The new Exos 2X18 hard disk drives improve on the already impressive specifications of the Exos 2X14 devices. Making use of the Mach.2 multi-actuator solution, the 2X18 brings the humble magnetic storage technology closer to consecutive data prices only seen in SATA SSD drives.

That said standard magnetic hard drives are dead? Certainly not Seagate, one of minority companies still attempting to introduce a modern technology that ruled the storage globe in the ages prior to SSDs and also NAND Blink memory chips. The Fremont, California-based firm is broadening its HDD offering for the enterprise market, introducing 6 new Mach.2 devices. The HDDs are the fastest hard disks presently available.
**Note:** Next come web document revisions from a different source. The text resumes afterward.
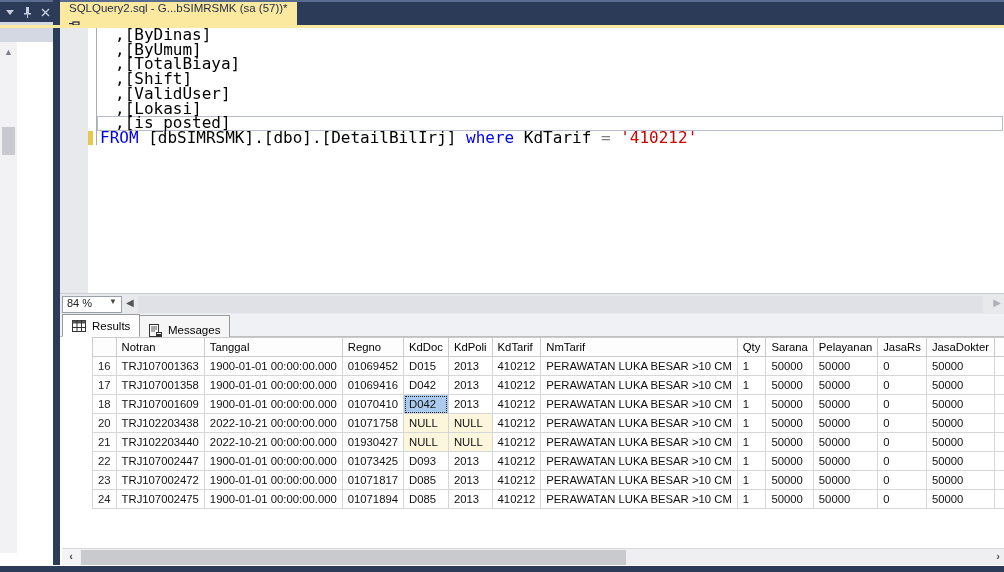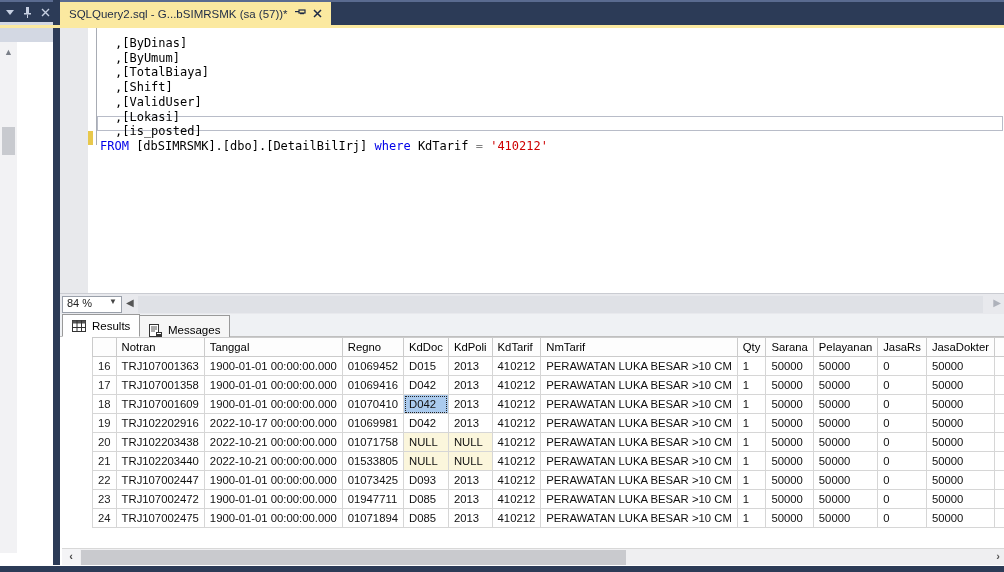--- a/index.html
+++ b/index.html
@@ -18,34 +18,34 @@
   .left-band { left:0; top:22px; width:53px; height:20px; background:#D3D8E3; }
   .left-pane { left:0; top:42px; width:53px; height:524px; background:#FFFFFF; }
   .pane-scrollbar { left:36px; top:55px; width:17px; height:511px; background:#F2F2F4; }
   .pane-scroll-up { position:absolute; left:0; top:2px; width:17px; height:16px;
     color:#7A7F88; font-size:9px; text-align:center; line-height:16px; }
   .pane-scroll-thumb { position:absolute; left:2px; top:85px; width:13px; height:28px; background:#C8CACF; }
   .v-divider { left:53px; top:0; width:7px; height:572px; background:#2C3B57; }
 
   
   .tab-strip { left:60px; top:2px; width:944px; height:23px; background:#2C3B57; display:flex; }
-  .doc-tab { height:23px; background:#FBE9A0; color:#1D2A45; display:flex; align-items:center;
-    gap:7px; padding:0 9px; font-size:11.5px; }
+  .doc-tab { height:23px; background:#FBE9A0; color:#1D2A45; display:flex; align-items:flex-start;
+    gap:7px; padding:0 9px; font-size:11.5px;flex-direction:column; }
   .doc-tab svg { display:block; }
   .tab-underline { left:0; top:25px; width:1004px; height:3px; background:#FBE9A0; }
 
   
   .editor { left:60px; top:28px; width:944px; height:265px; background:#FFFFFF; }
   .indicator-margin { position:absolute; left:0; top:0; width:28px; height:265px; background:#E8E9EC; }
   .change-bar { position:absolute; left:28px; top:103px; width:5px; height:14px; background:#E8C84C; }
   .outline-line { position:absolute; left:36px; top:0; width:1px; height:117px; background:#A8ACB4; }
   .current-line-box { position:absolute; left:37px; top:88px; width:906px; height:15px;
     border:1px solid #B8BCC8; }
-  .code-block { position:absolute; left:40px; top:8px; font-family:"DejaVu Sans Mono","Liberation Mono",monospace;
-    font-size:12px; line-height:14.7px; white-space:pre; color:#000; }
+  .code-block { position:absolute; left:40px; top:0; font-family:"DejaVu Sans Mono","Liberation Mono",monospace;
+    font-size:16px; line-height:14.7px; white-space:pre; color:#000; }
   .code-line.ind { padding-left:15px; }
   .tok-keyword { color:#0000E8; }
   .tok-plain { color:#000000; }
   .tok-operator { color:#808080; }
   .tok-string { color:#CE0000; }
 
   
   .editor-bottom { left:60px; top:293px; width:944px; height:21px; background:#E8E9ED; border-top:1px solid #CACCD2; }
   .zoom-box { position:absolute; left:2px; top:2px; width:60px; height:17px; background:#FFFFFF;
     border:1px solid #9AA0AA; font-size:11px; color:#222; display:flex; 
@@ -254,56 +254,40 @@
           <td>410212</td>
           <td>PERAWATAN LUKA BESAR &gt;10 CM</td>
           <td>1</td>
           <td>50000</td>
           <td>50000</td>
           <td>0</td>
           <td>50000</td>
           <td></td>
         </tr>
         <tr>
-          <td class="num">19</td>
-          <td>TRJ102202916</td>
-          <td>2022-10-17 00:00:00.000</td>
-          <td>01069981</td>
-          <td>D042</td>
-          <td>2013</td>
-          <td>410212</td>
-          <td>PERAWATAN LUKA BESAR &gt;10 CM</td>
-          <td>1</td>
-          <td>50000</td>
-          <td>50000</td>
-          <td>0</td>
-          <td>50000</td>
-          <td></td>
-        </tr>
-        <tr>
           <td class="num">20</td>
           <td>TRJ102203438</td>
           <td>2022-10-21 00:00:00.000</td>
           <td>01071758</td>
           <td class="null-cell">NULL</td>
           <td class="null-cell">NULL</td>
           <td>410212</td>
           <td>PERAWATAN LUKA BESAR &gt;10 CM</td>
           <td>1</td>
           <td>50000</td>
           <td>50000</td>
           <td>0</td>
           <td>50000</td>
           <td></td>
         </tr>
         <tr>
           <td class="num">21</td>
           <td>TRJ102203440</td>
           <td>2022-10-21 00:00:00.000</td>
-          <td>01533805</td>
+          <td>01930427</td>
           <td class="null-cell">NULL</td>
           <td class="null-cell">NULL</td>
           <td>410212</td>
           <td>PERAWATAN LUKA BESAR &gt;10 CM</td>
           <td>1</td>
           <td>50000</td>
           <td>50000</td>
           <td>0</td>
           <td>50000</td>
           <td></td>
@@ -321,21 +305,21 @@
           <td>50000</td>
           <td>50000</td>
           <td>0</td>
           <td>50000</td>
           <td></td>
         </tr>
         <tr>
           <td class="num">23</td>
           <td>TRJ107002472</td>
           <td>1900-01-01 00:00:00.000</td>
-          <td>01947711</td>
+          <td>01071817</td>
           <td>D085</td>
           <td>2013</td>
           <td>410212</td>
           <td>PERAWATAN LUKA BESAR &gt;10 CM</td>
           <td>1</td>
           <td>50000</td>
           <td>50000</td>
           <td>0</td>
           <td>50000</td>
           <td></td>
Seagate defines Mach.2 as the first multi-actuator HDD technology, a remedy to enhance efficiency by “enabling parallelism of information moves in and out of a solitary hard drive.” Initially seen at work with the Exos 2X14 product family members, the Mach.2 modern technology employs two actuators with independent read/write heads that can transfer information concurrently. The double actuators run as if there were two unique 8TB or 9TB drives, while the host system sees simply the entire 16TB or 18TB system.

Seagate’s brand-new Exos 2X18 line of Mach.2 hard disks boosts the currently outstanding specs of the Exos 2X14, bringing 6 brand-new HDD versions ranging from 16 to 18 terabytes of CMR, 7200RPM quickly storage space to the terabyte-thirsty venture market. The new drives are offered in basic and self-encrypting (SED) designs, utilizing either a traditional Serial ATA interface or a more enterprise-oriented Serial Linked SCSI (SAS) interface.

Based on the same Helium Sealed drive style, all six drives consist of 256 megabytes of multisegmented cache memory. They also have the usual Seagate enterprise functions such as PowerChoice (to take care of idle power intake), PowerBalance (to manage active power consumption), and also Hot-Plug assistance.

Ranked for 2,500,000 MTBF (Mean Time In Between Failings), Exos 2X18 drives are made to work in busy, 24/7 venture atmospheres with a 5-year restricted service warranty. According to Seagate’s main specs, the SATA drives can maintain an optimum transfer rate of 545 MBps. The SAS drives can increase to 554 MBps in sequential reading/writing IO procedures. Ordinary energy consumption is a little greater than conventional HDDs, going from 7.8/ 8W (SATA/SAS) while still to 13.1/ 13.5 W under hefty tons.